LETTER: No arrests in ‘greatest crime in history’
“The greatest crime in history was committed during the past election,” declared Dave Ball in Monday’s edition of the Observer-Reporter.
And yet, there have been no arrests.
It seems that all of the local police departments and sheriff’s offices, all the district attorneys and attorneys general, all of the other law enforcement officials and the courts up to and including the U.S. Supreme Court have been unable to bring any perpetrator of election fraud to justice because, so far, no crime has been detected.
The “evidence” Ball cites has been so flimsy, unsubstantiated, contrived and outright faked that no sane prosecutor would take such a case to a judge.
Certainly, with more than 150 million Americans voting, there are bound to have been some errors, some uncounted votes, some cases in which some people tried or even succeeded in voting illegally. But, considering the closeness of the race, would all of those miscast ballots go for one candidate over the other?
Ball builds his argument not upon facts but on internet rumors, the fantasies of conspiracy-theory hobbyists, partisan propaganda and social-media chatter. Some of the disinformation Ball parrots may well have originated in Moscow.

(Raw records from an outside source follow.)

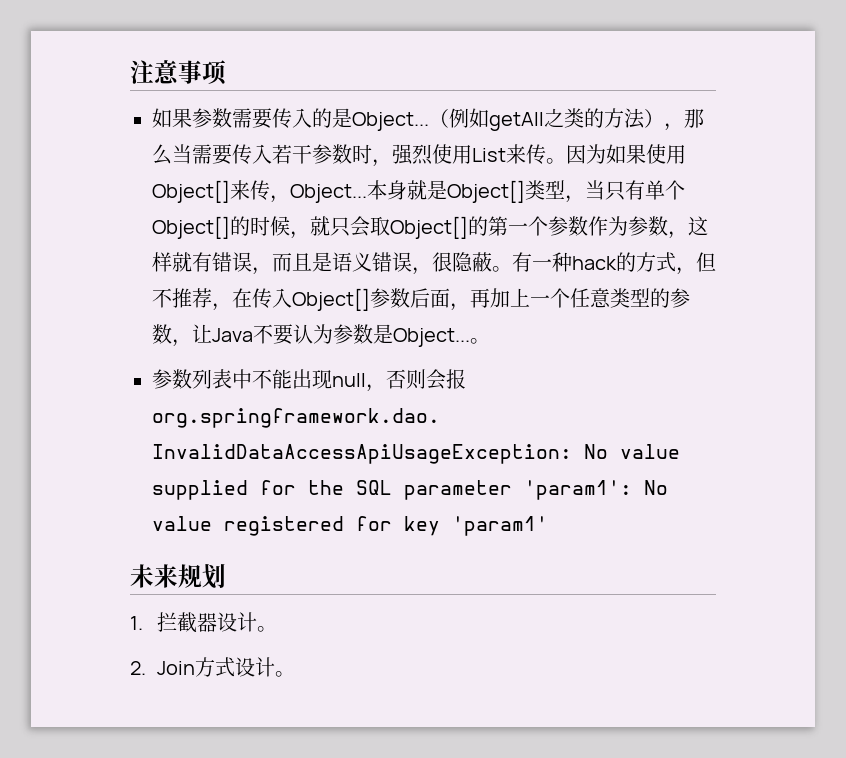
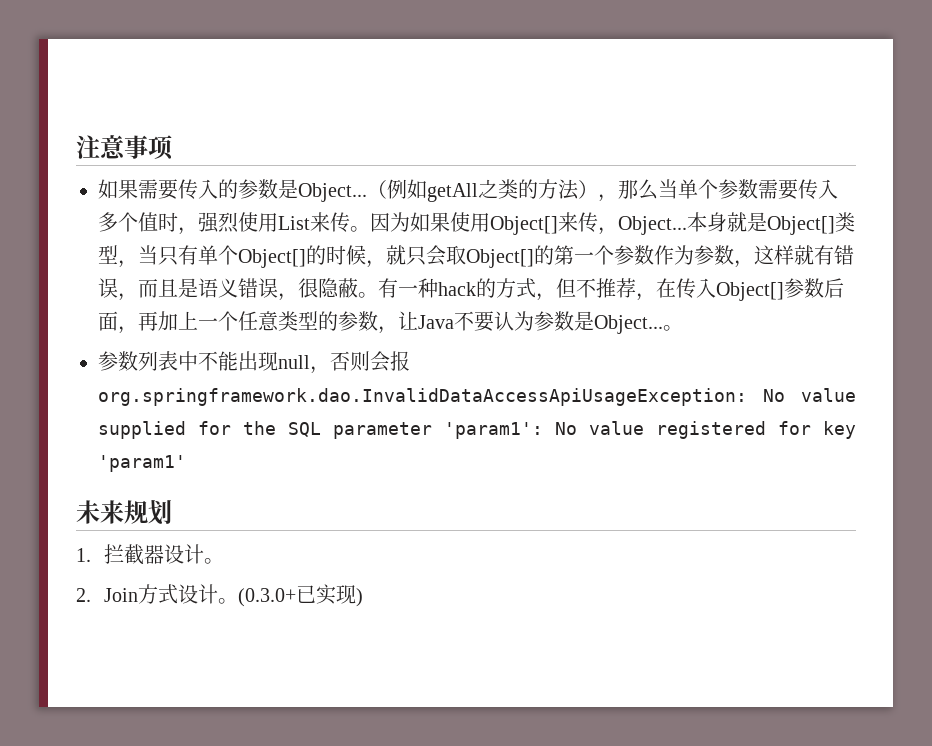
[192,108,232,128] 参数 -> (138, 189) none
(332, 118) none -> [238,179,278,199] 参数
[192,144,352,165] 需要传入若干参数 -> [678,179,838,200] [98,212,158,232] 单个参数需要传入多个值
(296, 674) none -> [237,584,363,607] (0.3.0+已实现)

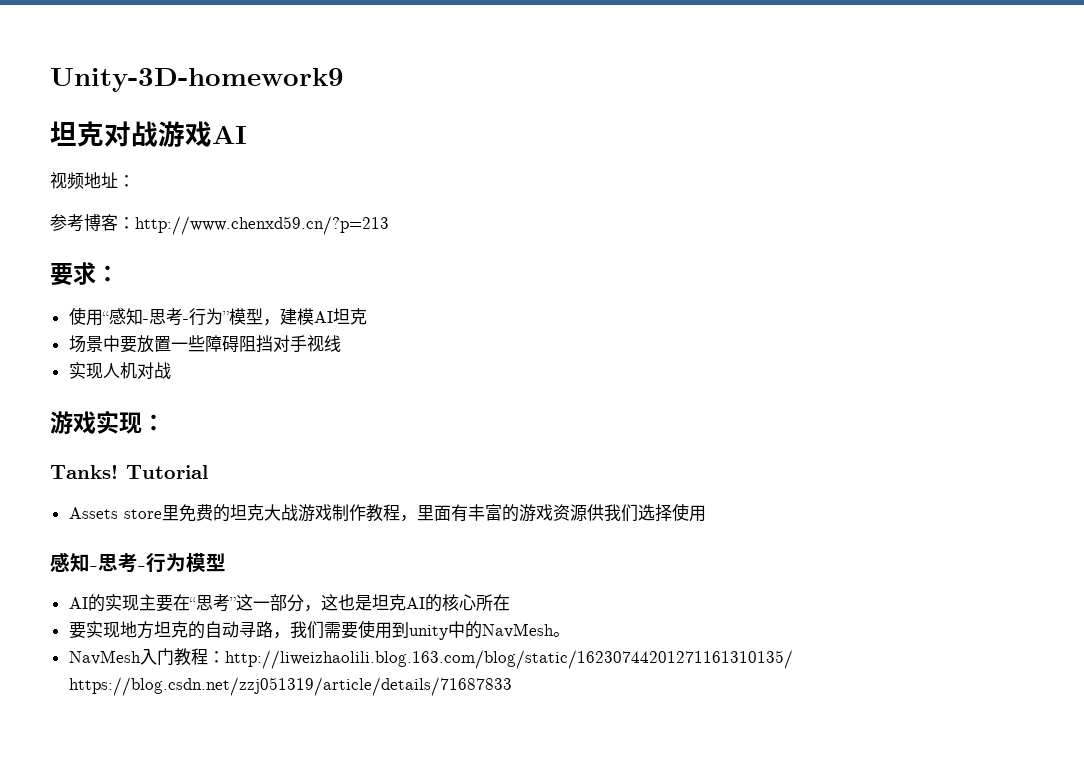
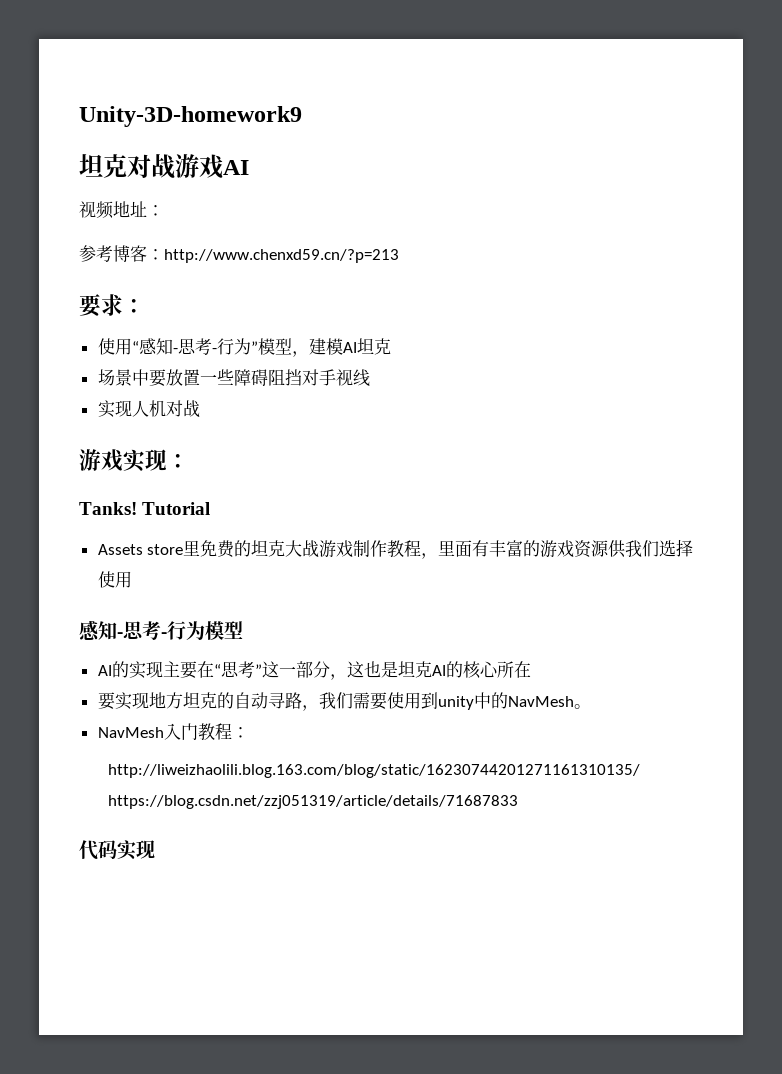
(225, 657) none -> (249, 732) //
(512, 686) none -> [79,840,155,860] // 代码实现

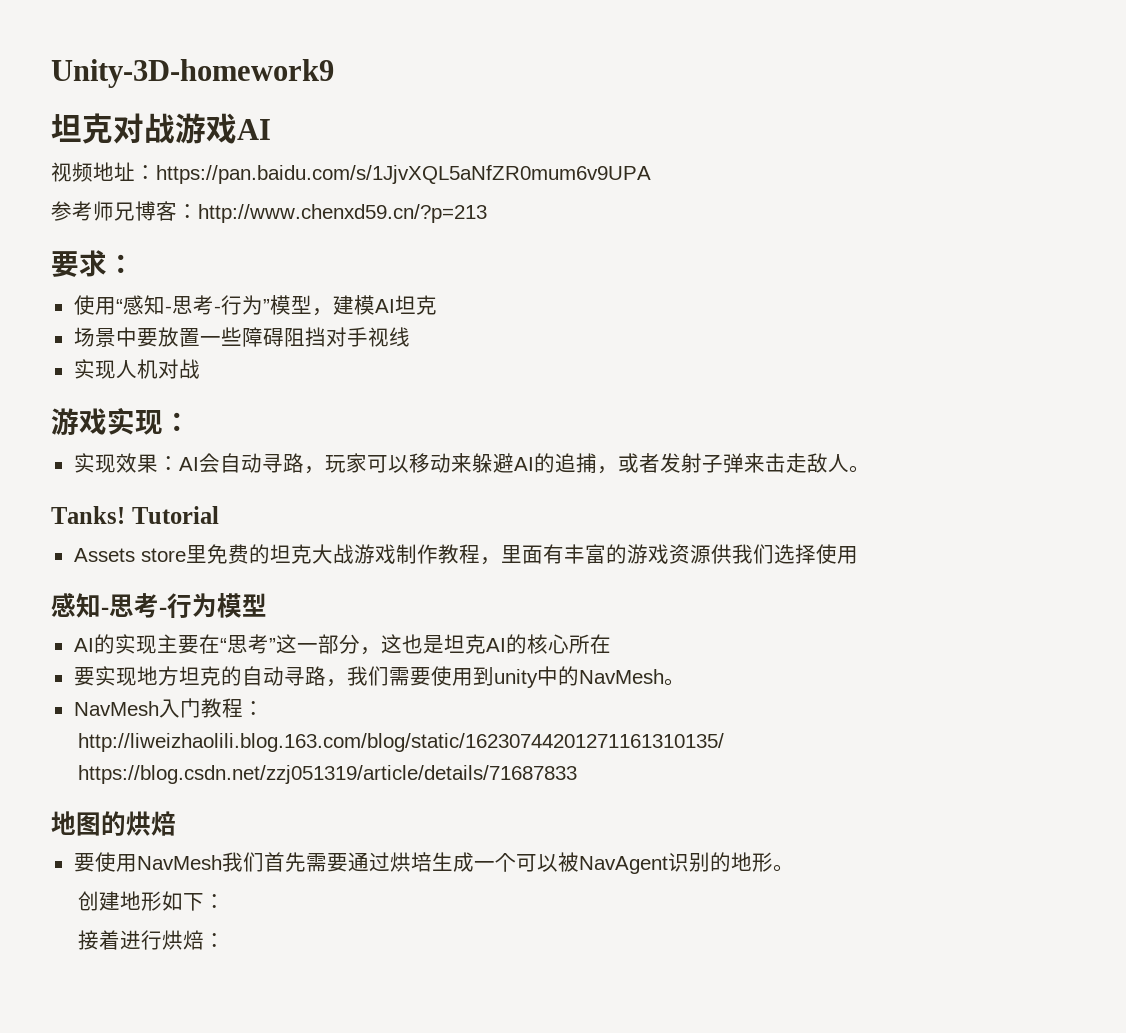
(164, 210) none -> [156,165,651,184] https://pan.baidu.com/s/1JjvXQL5aNfZR0mum6v9UPA
(113, 253) none -> [93,201,135,221] 师兄
(189, 461) none -> [73,453,870,474] // 实现效果：AI会自动寻路，玩家可以移动来躲避AI的追捕，或者发射子弹来击走敌人。
[79,840,155,860] 代码实现 -> [51,811,176,836] [73,852,794,874] [78,891,226,911] [78,930,226,950] 地图的烘焙 // 要使用NavMesh我们首先需要通过烘培生成一个可以被NavAgent识别的地形。 // 创建地形如下： // 接着进行烘焙：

“The greatest crime in history”? How far down on his list might the Holocaust appear? Closer to home, might not two-and-a-half centuries of slavery qualify for such recognition? The Trail of Tears? The assassination of Abraham Lincoln, or of Kennedy? The Oklahoma City bombing? September 11?
Fortunately, the O-R provided on the same page an antidote for Ball’s hyperbolic poison: Kent James’ commentary of good character, which he concluded with this thought: “We need to move away from the transactional politics of the Trump era and aspire to be virtuous, willing to sacrifice for the greater good.”